» **What you need to do**
Output exactly the lines of the listing below that run from the line with "left: 2px ->" through the line with "text: Lands ->". No pictures.

» **Data in this exercise**

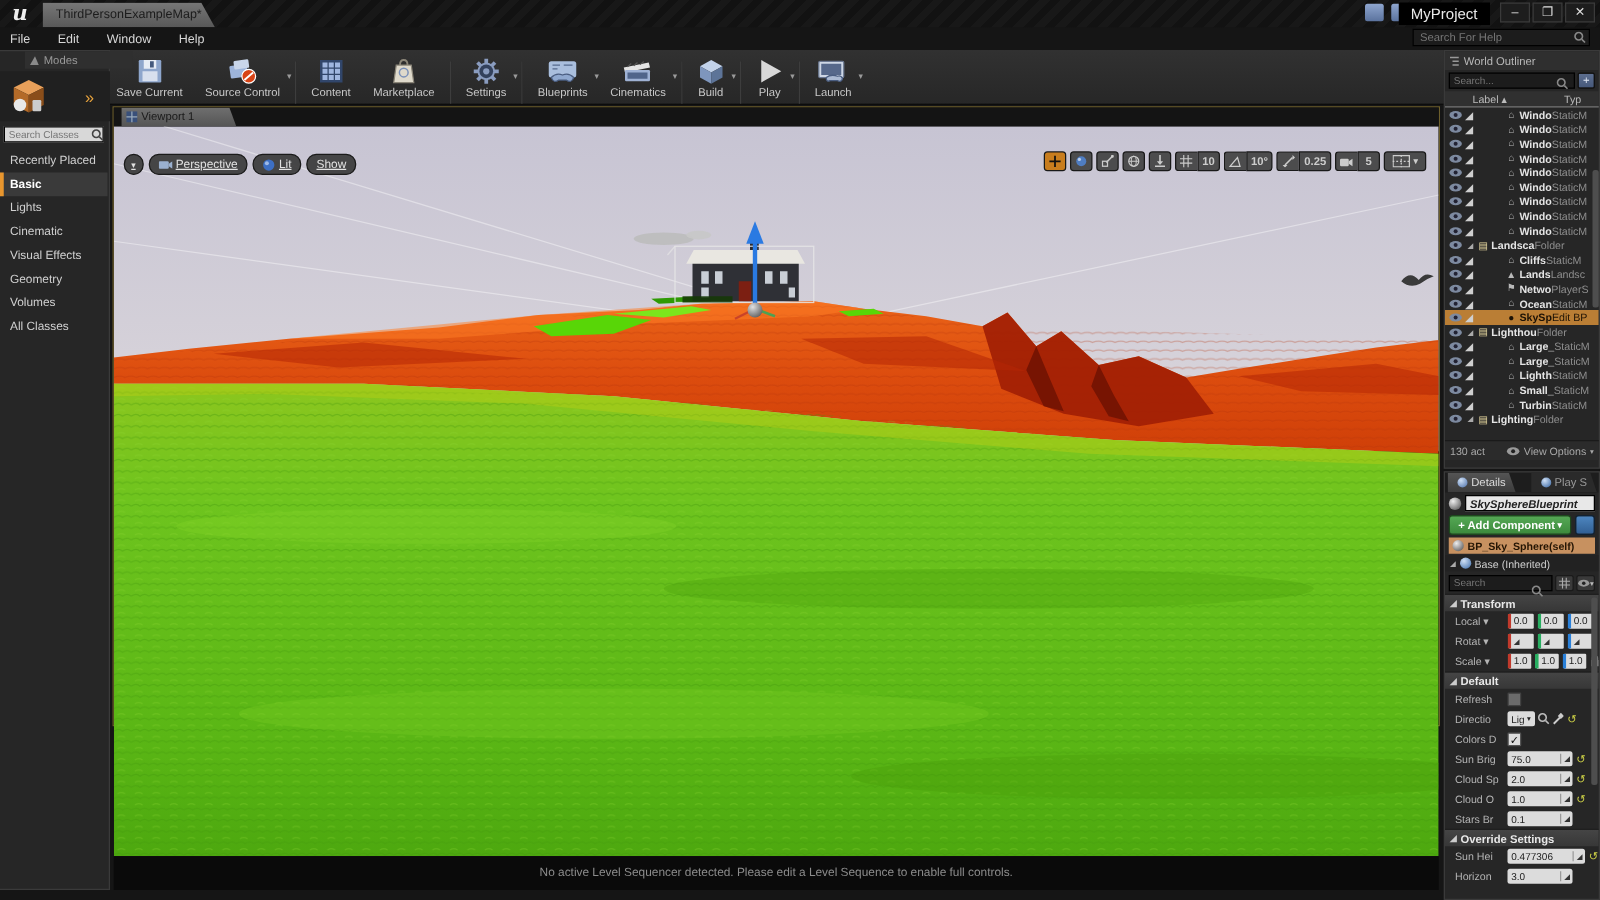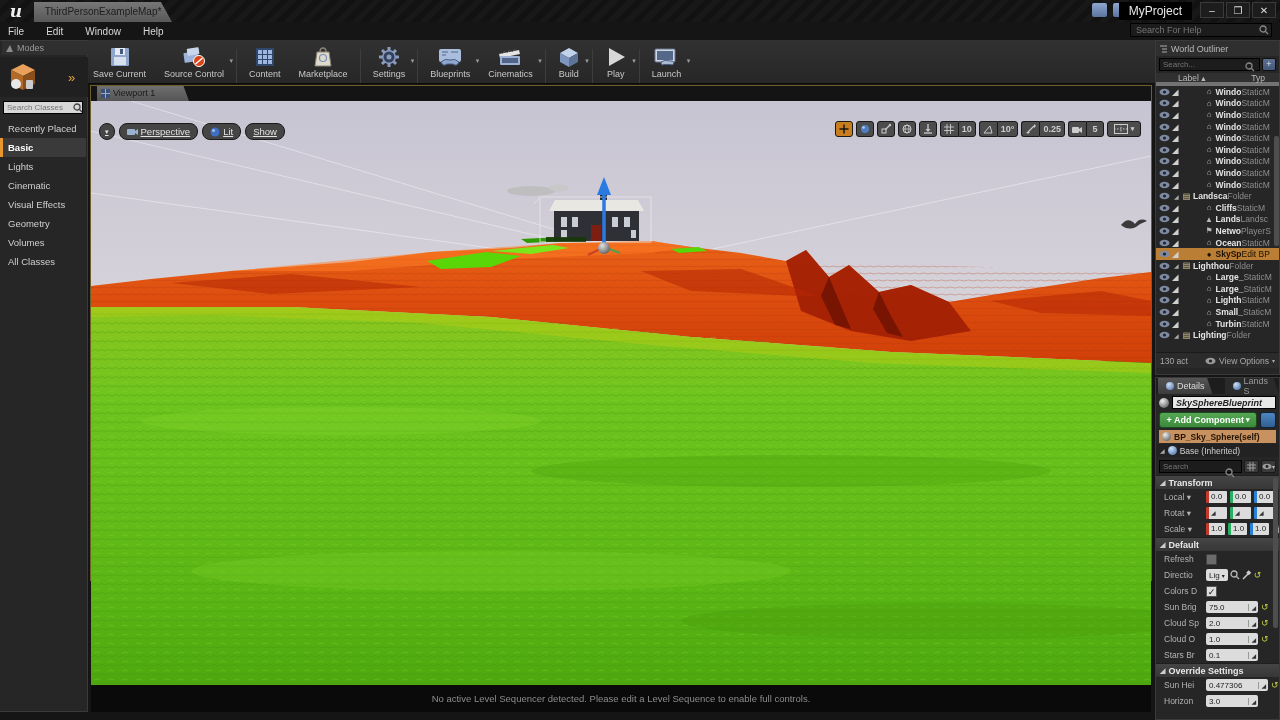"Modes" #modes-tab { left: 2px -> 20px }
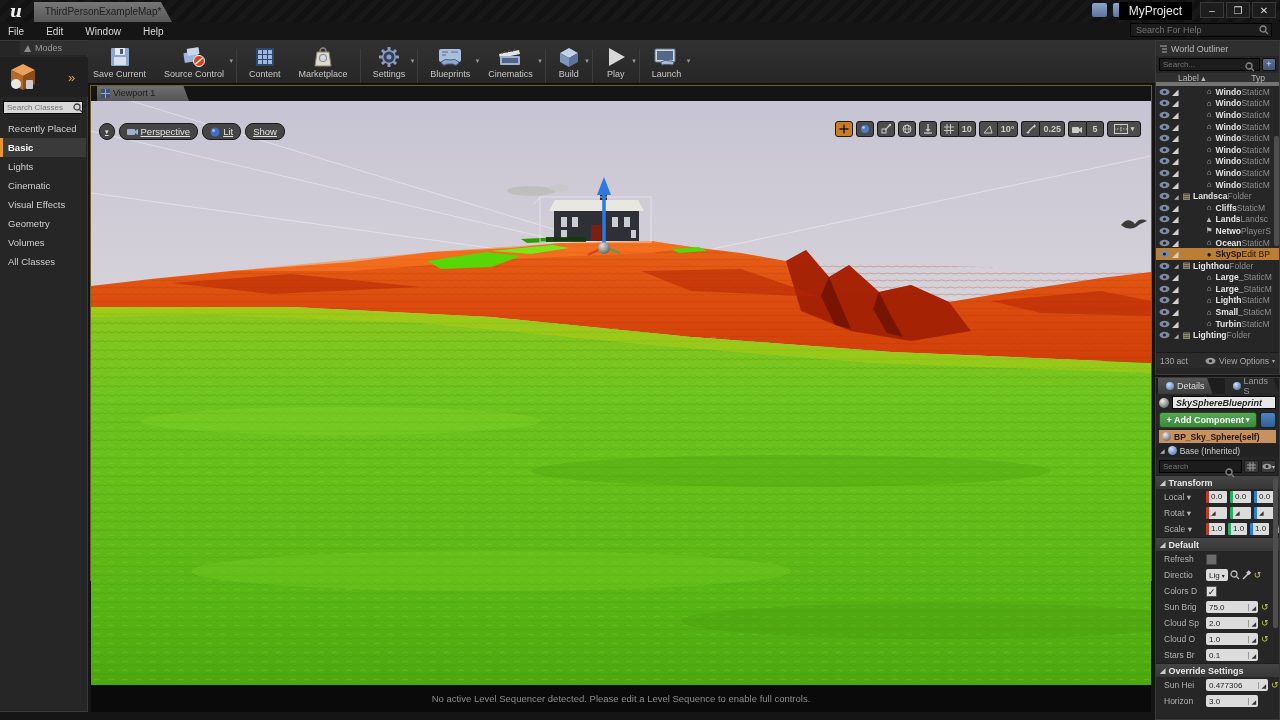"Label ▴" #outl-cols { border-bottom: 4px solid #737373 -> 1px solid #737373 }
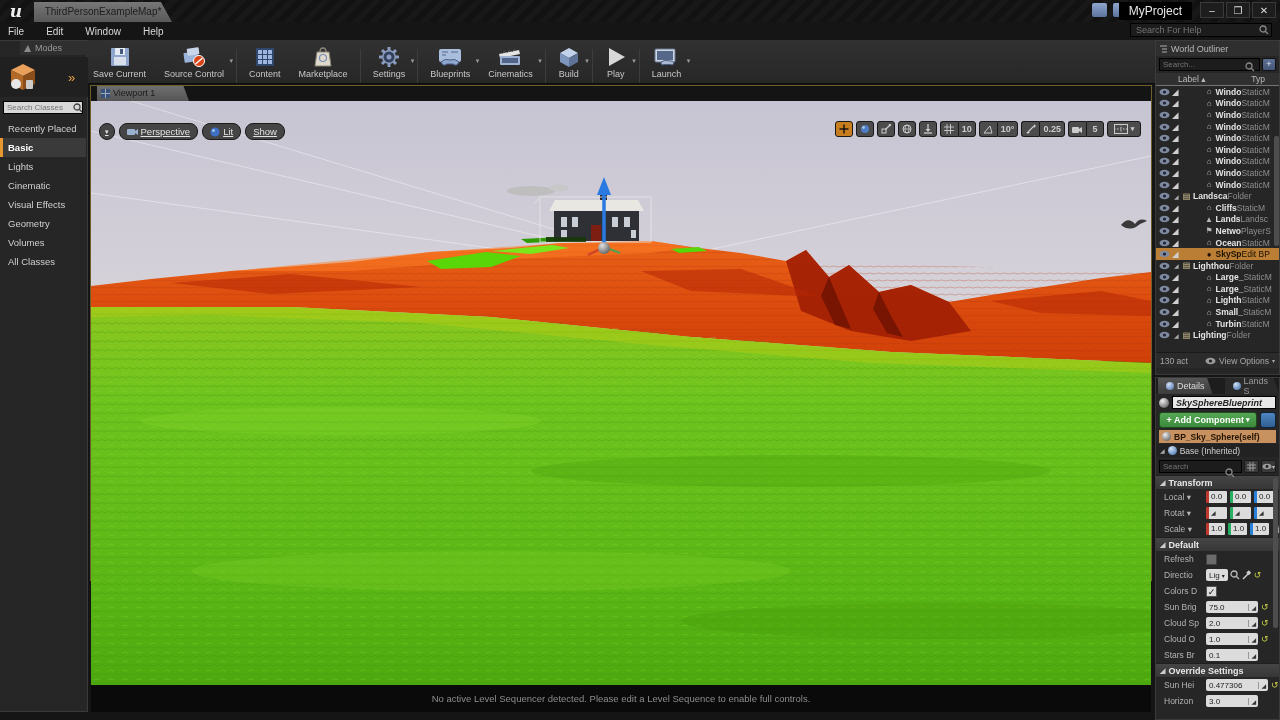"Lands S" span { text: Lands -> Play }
...
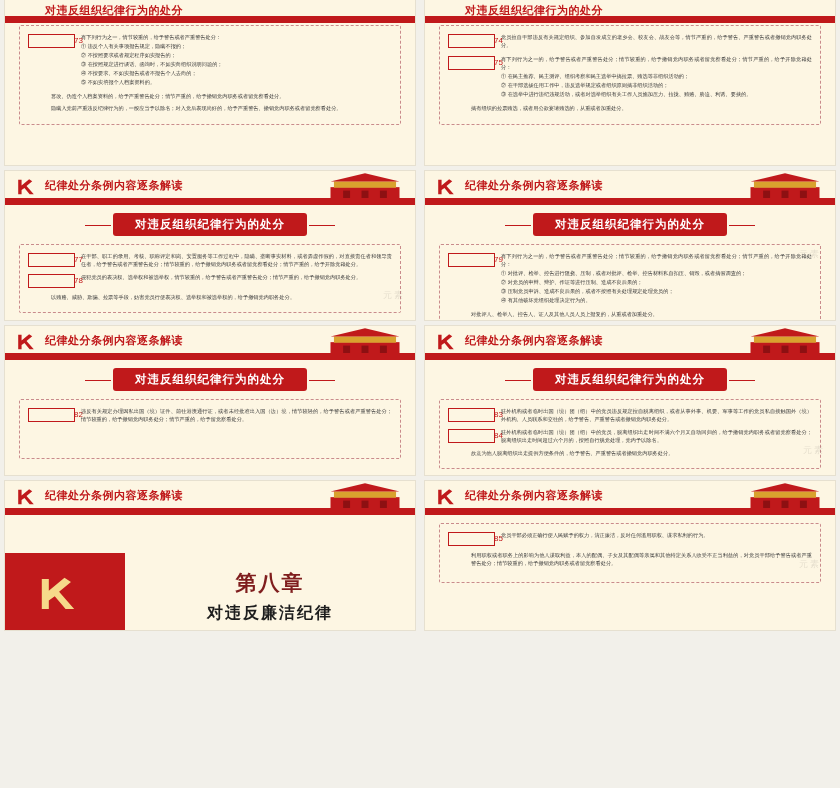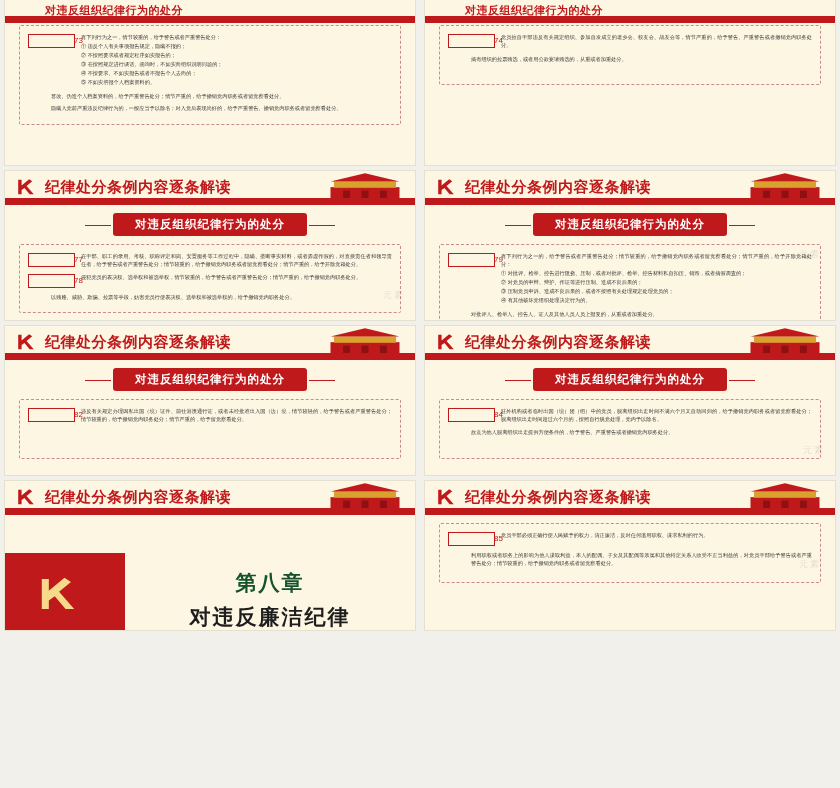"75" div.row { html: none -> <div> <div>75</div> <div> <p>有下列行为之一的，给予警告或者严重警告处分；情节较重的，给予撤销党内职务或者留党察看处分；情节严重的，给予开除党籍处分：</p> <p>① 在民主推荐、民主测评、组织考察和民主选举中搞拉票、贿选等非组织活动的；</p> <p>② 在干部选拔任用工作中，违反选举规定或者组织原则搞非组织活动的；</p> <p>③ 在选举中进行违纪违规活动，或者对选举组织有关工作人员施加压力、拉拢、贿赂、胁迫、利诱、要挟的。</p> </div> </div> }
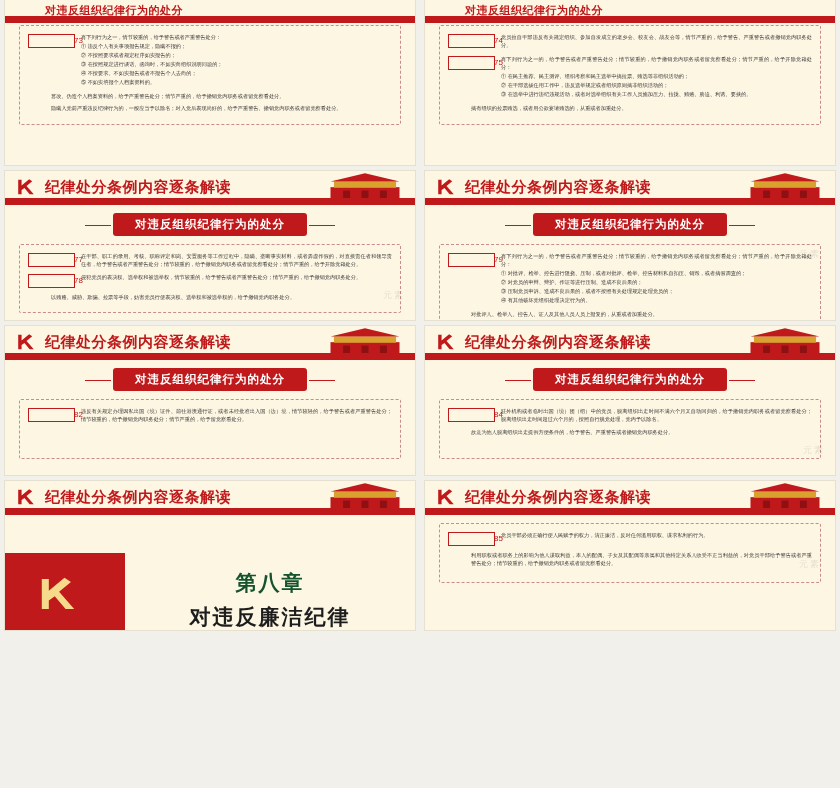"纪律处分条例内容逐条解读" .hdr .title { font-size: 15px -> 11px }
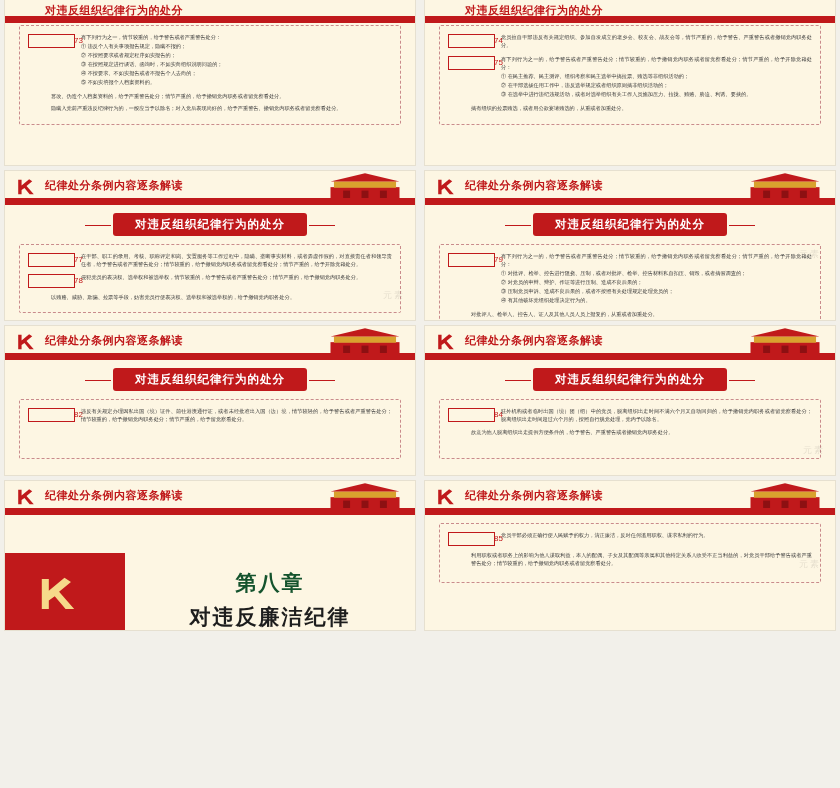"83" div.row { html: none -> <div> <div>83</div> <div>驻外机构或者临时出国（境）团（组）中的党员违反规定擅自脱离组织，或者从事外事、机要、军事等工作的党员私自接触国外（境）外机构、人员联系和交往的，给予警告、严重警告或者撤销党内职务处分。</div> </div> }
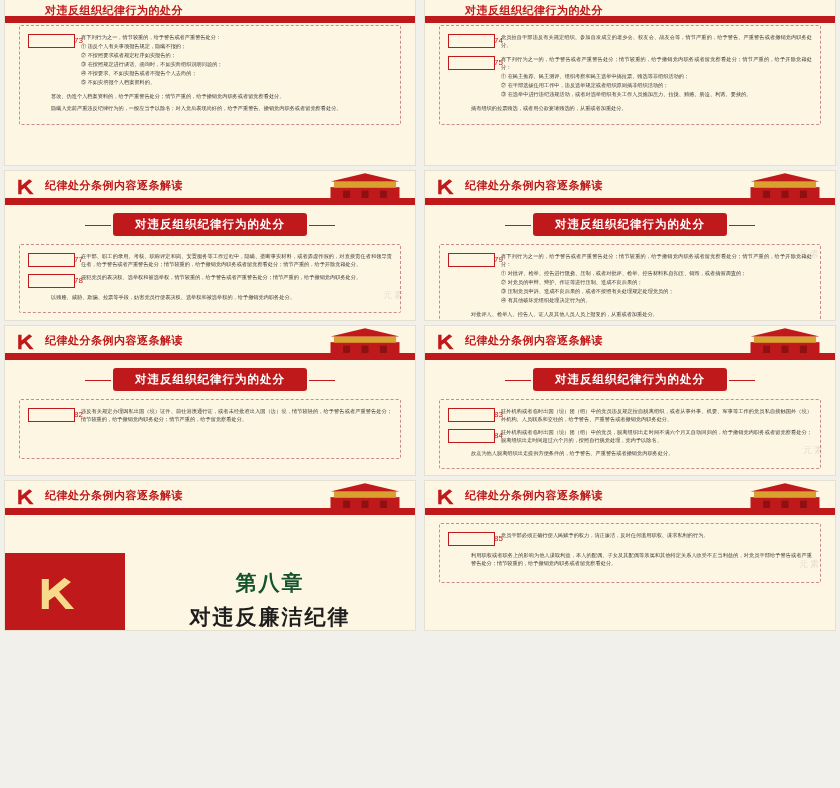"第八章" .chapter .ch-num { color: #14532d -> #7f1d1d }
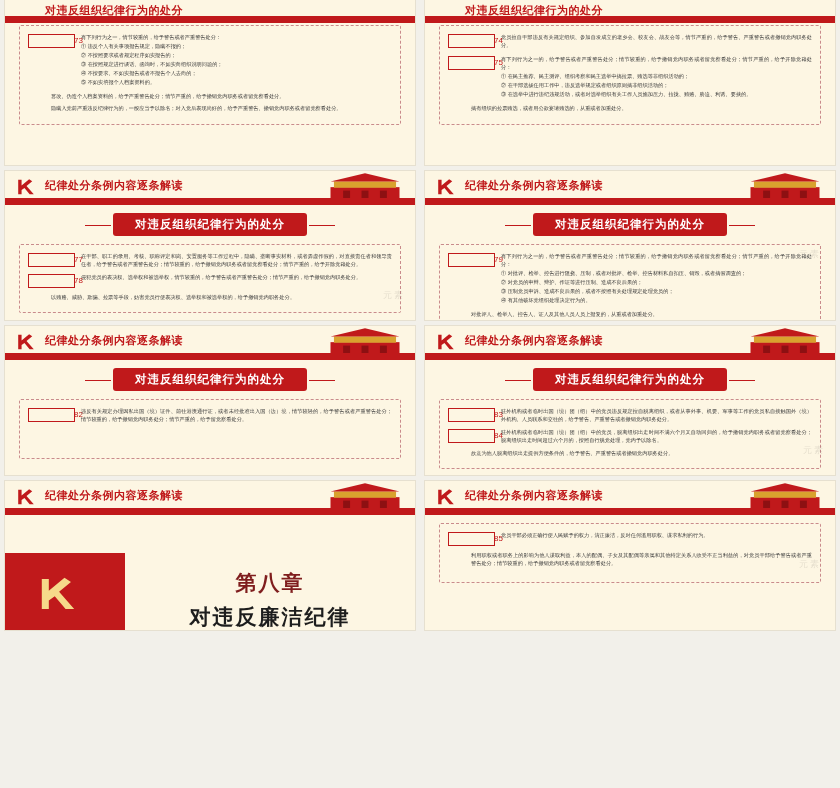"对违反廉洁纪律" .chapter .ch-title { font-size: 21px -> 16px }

» **Exercise response**
"Modes" #modes-tab { left: 2px -> 20px }
"Label ▴" #outl-cols { border-bottom: 4px solid #737373 -> 1px solid #737373 }
"Lands S" span { text: Lands -> Play }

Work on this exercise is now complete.